Provided data:
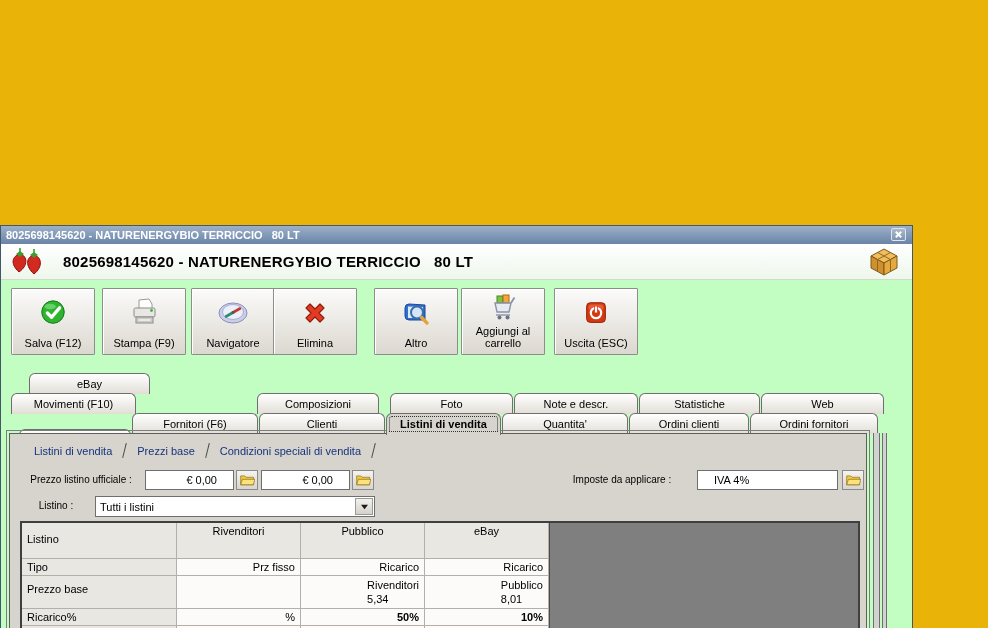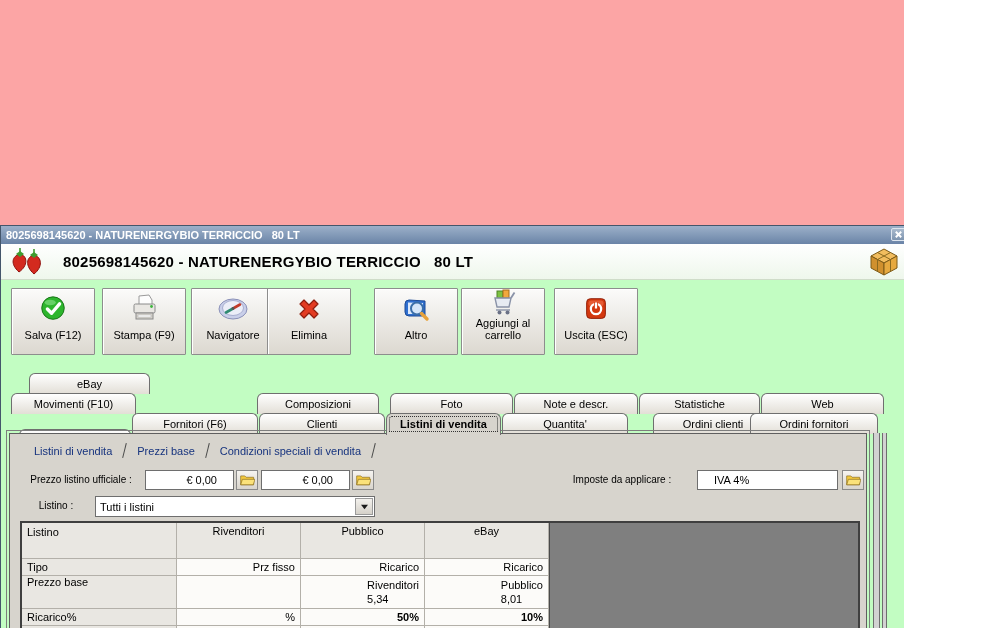--- a/index.html
+++ b/index.html
@@ -1,17 +1,17 @@
 <!DOCTYPE html>
 <html><head>
 <meta charset="utf-8">
 <style>
   html,body{margin:0;padding:0;background:#ffffff;}
   *{box-sizing:border-box;}
-  .stage{position:relative;width:904px;height:628px;background:#fca5a5;overflow:hidden;
+  .stage{position:relative;width:988px;height:628px;background:#eab308;overflow:hidden;
          font-family:"Liberation Sans",sans-serif;font-size:11px;color:#000;}
   .window{position:absolute;left:0;top:225px;width:913px;height:404px;
           background:#c2fdc2;border:1px solid #44566b;}
   
   .titlebar{position:absolute;left:0;top:0;width:100%;height:18px;
             background:linear-gradient(#9cb0c9,#6a84a7);display:flex;align-items:center;
             padding:0 5px;}
   .titlebar-text{color:#fff;font-weight:bold;white-space:pre;font-size:11px;}
   .close-btn{position:absolute;right:6px;top:2px;width:15px;height:13px;
              background:linear-gradient(#a9bacd,#7e94af);border:1px solid #dde5ee;
@@ -21,21 +21,21 @@
           background:linear-gradient(#ffffff,#eef7ec);border-bottom:1px solid #cfdcc9;
           display:flex;align-items:center;}
   .header-title{font-size:15px;font-weight:bold;margin-left:14px;white-space:pre;letter-spacing:.2px;}
   .strawberry{margin-left:6px;}
   .cube-icon{position:absolute;right:14px;top:4px;}
   
   .tbtn{position:absolute;top:62px;width:84px;height:67px;
         background:linear-gradient(#fbfbfa,#dcd8d0);border:1px solid #8d8d8d;
         border-radius:1px;box-shadow:inset 1px 1px 0 #fff;
         display:flex;flex-direction:column;align-items:center;justify-content:flex-end;
-        padding-bottom:13px;font-size:11px;cursor:default;}
+        padding-bottom:5px;font-size:11px;cursor:default;}
   .tbtn .ticon{flex:1;display:flex;align-items:center;justify-content:center;}
   .tbtn .tlabel{text-align:center;line-height:12px;}
   
   .tab{position:absolute;height:21px;background:linear-gradient(#ffffff,#e2ded6);
        border:1px solid #6f6f6f;border-bottom:none;border-radius:6px 6px 0 0;
        text-align:center;line-height:20px;font-size:11px;cursor:default;}
   .tab.r1{top:147px;z-index:1;}
   .tab.r2{top:167px;z-index:2;}
   .tab.r3{top:187px;z-index:3;}
   .tab.selected{font-weight:bold;z-index:5;height:22px;background:#d7d4cd;
@@ -62,21 +62,21 @@
   .ptable{position:absolute;left:10px;top:87px;width:840px;height:120px;
           border:2px solid #3f3f3f;background:#7f7f7f;display:grid;
           grid-template-columns:155px 124px 124px 124px 1fr;
           grid-template-rows:36px 17px 33px 17px 1fr;overflow:hidden;}
   .cell{border-right:1px solid #b3b0a9;border-bottom:1px solid #b3b0a9;
         padding:1px 5px;font-size:11px;display:flex;align-items:center;}
   .cell.hdr{background:#e9e7e2;}
   .cell.lbl{background:#e9e7e2;}
   .cell.data{background:#fcfbf9;justify-content:flex-end;text-align:left;}
   .cell.ctr{justify-content:center;align-items:flex-start;padding-top:2px;}
-  .cell.bot{align-items:flex-end;padding-bottom:20px;}
+  .cell.bot{align-items:flex-end;padding-bottom:13px;}
   .cell.pre{white-space:pre-line;line-height:14px;}
   .cell.b{font-weight:bold;}
   .filler{grid-column:5;grid-row:1 / span 5;background:#7f7f7f;border-left:1px solid #4a4a4a;}
   
   .strip{position:absolute;top:207px;bottom:0;background:#d2d2d2;border-left:1px solid #6e6e6e;border-right:1px solid #6e6e6e;z-index:3;}
 </style>
 </head>
 <body>
 
 <div class="stage">
@@ -135,21 +135,21 @@
         <svg width="34" height="28" viewBox="0 0 34 28">
             <ellipse cx="17" cy="14" rx="14" ry="10" fill="#c9cfe9" stroke="#8a90b8"></ellipse>
             <ellipse cx="17" cy="13" rx="10.5" ry="7.5" fill="#eceef8" stroke="#a8aed0"></ellipse>
             <path d="M17 13.5 L24 9.5" stroke="#c23a28" stroke-width="2.6" stroke-linecap="round"></path>
             <path d="M10 17.5 L17 13.5" stroke="#2f8b72" stroke-width="2.6" stroke-linecap="round"></path>
             <circle cx="17" cy="13.5" r="1.4" fill="#555"></circle>
           </svg>
       </span>
       <span class="tlabel">Navigatore</span>
     </div>
-    <div class="tbtn" style="left:266px;justify-content:space-between;">
+    <div class="tbtn" style="left:272px;justify-content:space-between;">
       <span class="ticon">
         <svg width="32" height="32" viewBox="0 0 32 32">
             <path d="M7 11 L11 7 L16 12 L21 7 L25 11 L20 16 L25 21 L21 25 L16 20 L11 25 L7 21 L12 16 Z" fill="#e23b22" stroke="#8f1d0e" stroke-width="1.2" stroke-linejoin="round"></path>
           </svg>
       </span>
       <span class="tlabel">Elimina</span>
     </div>
     <div class="tbtn" style="left:373px;">
       <span class="ticon">
         <svg width="32" height="32" viewBox="0 0 32 32">
@@ -195,21 +195,21 @@
     <div class="tab r2" style="left:389px;width:123px;">Foto</div>
     <div class="tab r2" style="left:513px;width:124px;">Note e descr.</div>
     <div class="tab r2" style="left:638px;width:121px;">Statistiche</div>
     <div class="tab r2" style="left:760px;width:123px;">Web</div>
 
     <div class="tab r3" style="left:18px;width:112px;margin-top:16px;">Anagrafica(F5)</div>
     <div class="tab r3" style="left:131px;width:126px;">Fornitori (F6)</div>
     <div class="tab r3" style="left:258px;width:126px;">Clienti</div>
     <div class="tab r3 selected" style="left:385px;width:115px;">Listini di vendita</div>
     <div class="tab r3" style="left:501px;width:126px;">Quantita'</div>
-    <div class="tab r3" style="left:652px;width:120px;">Ordini clienti</div>
+    <div class="tab r3" style="left:628px;width:120px;">Ordini clienti</div>
     <div class="tab r3" style="left:749px;width:128px;">Ordini fornitori</div>
 
     <div class="panel">
 
       <div class="subtabs">
         <span class="subtab">Listini di vendita</span>
         <span class="subtab-sep"></span>
         <span class="subtab">Prezzi base</span>
         <span class="subtab-sep"></span>
         <span class="subtab">Condizioni speciali di vendita</span>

What to work on:
Print the material exactly as given, but not the pictures.

Task answer:
--- a/index.html
+++ b/index.html
@@ -1,17 +1,17 @@
 <!DOCTYPE html>
 <html><head>
 <meta charset="utf-8">
 <style>
   html,body{margin:0;padding:0;background:#ffffff;}
   *{box-sizing:border-box;}
-  .stage{position:relative;width:904px;height:628px;background:#fca5a5;overflow:hidden;
+  .stage{position:relative;width:988px;height:628px;background:#eab308;overflow:hidden;
          font-family:"Liberation Sans",sans-serif;font-size:11px;color:#000;}
   .window{position:absolute;left:0;top:225px;width:913px;height:404px;
           background:#c2fdc2;border:1px solid #44566b;}
   
   .titlebar{position:absolute;left:0;top:0;width:100%;height:18px;
             background:linear-gradient(#9cb0c9,#6a84a7);display:flex;align-items:center;
             padding:0 5px;}
   .titlebar-text{color:#fff;font-weight:bold;white-space:pre;font-size:11px;}
   .close-btn{position:absolute;right:6px;top:2px;width:15px;height:13px;
              background:linear-gradient(#a9bacd,#7e94af);border:1px solid #dde5ee;
@@ -21,21 +21,21 @@
           background:linear-gradient(#ffffff,#eef7ec);border-bottom:1px solid #cfdcc9;
           display:flex;align-items:center;}
   .header-title{font-size:15px;font-weight:bold;margin-left:14px;white-space:pre;letter-spacing:.2px;}
   .strawberry{margin-left:6px;}
   .cube-icon{position:absolute;right:14px;top:4px;}
   
   .tbtn{position:absolute;top:62px;width:84px;height:67px;
         background:linear-gradient(#fbfbfa,#dcd8d0);border:1px solid #8d8d8d;
         border-radius:1px;box-shadow:inset 1px 1px 0 #fff;
         display:flex;flex-direction:column;align-items:center;justify-content:flex-end;
-        padding-bottom:13px;font-size:11px;cursor:default;}
+        padding-bottom:5px;font-size:11px;cursor:default;}
   .tbtn .ticon{flex:1;display:flex;align-items:center;justify-content:center;}
   .tbtn .tlabel{text-align:center;line-height:12px;}
   
   .tab{position:absolute;height:21px;background:linear-gradient(#ffffff,#e2ded6);
        border:1px solid #6f6f6f;border-bottom:none;border-radius:6px 6px 0 0;
        text-align:center;line-height:20px;font-size:11px;cursor:default;}
   .tab.r1{top:147px;z-index:1;}
   .tab.r2{top:167px;z-index:2;}
   .tab.r3{top:187px;z-index:3;}
   .tab.selected{font-weight:bold;z-index:5;height:22px;background:#d7d4cd;
@@ -62,21 +62,21 @@
   .ptable{position:absolute;left:10px;top:87px;width:840px;height:120px;
           border:2px solid #3f3f3f;background:#7f7f7f;display:grid;
           grid-template-columns:155px 124px 124px 124px 1fr;
           grid-template-rows:36px 17px 33px 17px 1fr;overflow:hidden;}
   .cell{border-right:1px solid #b3b0a9;border-bottom:1px solid #b3b0a9;
         padding:1px 5px;font-size:11px;display:flex;align-items:center;}
   .cell.hdr{background:#e9e7e2;}
   .cell.lbl{background:#e9e7e2;}
   .cell.data{background:#fcfbf9;justify-content:flex-end;text-align:left;}
   .cell.ctr{justify-content:center;align-items:flex-start;padding-top:2px;}
-  .cell.bot{align-items:flex-end;padding-bottom:20px;}
+  .cell.bot{align-items:flex-end;padding-bottom:13px;}
   .cell.pre{white-space:pre-line;line-height:14px;}
   .cell.b{font-weight:bold;}
   .filler{grid-column:5;grid-row:1 / span 5;background:#7f7f7f;border-left:1px solid #4a4a4a;}
   
   .strip{position:absolute;top:207px;bottom:0;background:#d2d2d2;border-left:1px solid #6e6e6e;border-right:1px solid #6e6e6e;z-index:3;}
 </style>
 </head>
 <body>
 
 <div class="stage">
@@ -135,21 +135,21 @@
         <svg width="34" height="28" viewBox="0 0 34 28">
             <ellipse cx="17" cy="14" rx="14" ry="10" fill="#c9cfe9" stroke="#8a90b8"></ellipse>
             <ellipse cx="17" cy="13" rx="10.5" ry="7.5" fill="#eceef8" stroke="#a8aed0"></ellipse>
             <path d="M17 13.5 L24 9.5" stroke="#c23a28" stroke-width="2.6" stroke-linecap="round"></path>
             <path d="M10 17.5 L17 13.5" stroke="#2f8b72" stroke-width="2.6" stroke-linecap="round"></path>
             <circle cx="17" cy="13.5" r="1.4" fill="#555"></circle>
           </svg>
       </span>
       <span class="tlabel">Navigatore</span>
     </div>
-    <div class="tbtn" style="left:266px;justify-content:space-between;">
+    <div class="tbtn" style="left:272px;justify-content:space-between;">
       <span class="ticon">
         <svg width="32" height="32" viewBox="0 0 32 32">
             <path d="M7 11 L11 7 L16 12 L21 7 L25 11 L20 16 L25 21 L21 25 L16 20 L11 25 L7 21 L12 16 Z" fill="#e23b22" stroke="#8f1d0e" stroke-width="1.2" stroke-linejoin="round"></path>
           </svg>
       </span>
       <span class="tlabel">Elimina</span>
     </div>
     <div class="tbtn" style="left:373px;">
       <span class="ticon">
         <svg width="32" height="32" viewBox="0 0 32 32">
@@ -195,21 +195,21 @@
     <div class="tab r2" style="left:389px;width:123px;">Foto</div>
     <div class="tab r2" style="left:513px;width:124px;">Note e descr.</div>
     <div class="tab r2" style="left:638px;width:121px;">Statistiche</div>
     <div class="tab r2" style="left:760px;width:123px;">Web</div>
 
     <div class="tab r3" style="left:18px;width:112px;margin-top:16px;">Anagrafica(F5)</div>
     <div class="tab r3" style="left:131px;width:126px;">Fornitori (F6)</div>
     <div class="tab r3" style="left:258px;width:126px;">Clienti</div>
     <div class="tab r3 selected" style="left:385px;width:115px;">Listini di vendita</div>
     <div class="tab r3" style="left:501px;width:126px;">Quantita'</div>
-    <div class="tab r3" style="left:652px;width:120px;">Ordini clienti</div>
+    <div class="tab r3" style="left:628px;width:120px;">Ordini clienti</div>
     <div class="tab r3" style="left:749px;width:128px;">Ordini fornitori</div>
 
     <div class="panel">
 
       <div class="subtabs">
         <span class="subtab">Listini di vendita</span>
         <span class="subtab-sep"></span>
         <span class="subtab">Prezzi base</span>
         <span class="subtab-sep"></span>
         <span class="subtab">Condizioni speciali di vendita</span>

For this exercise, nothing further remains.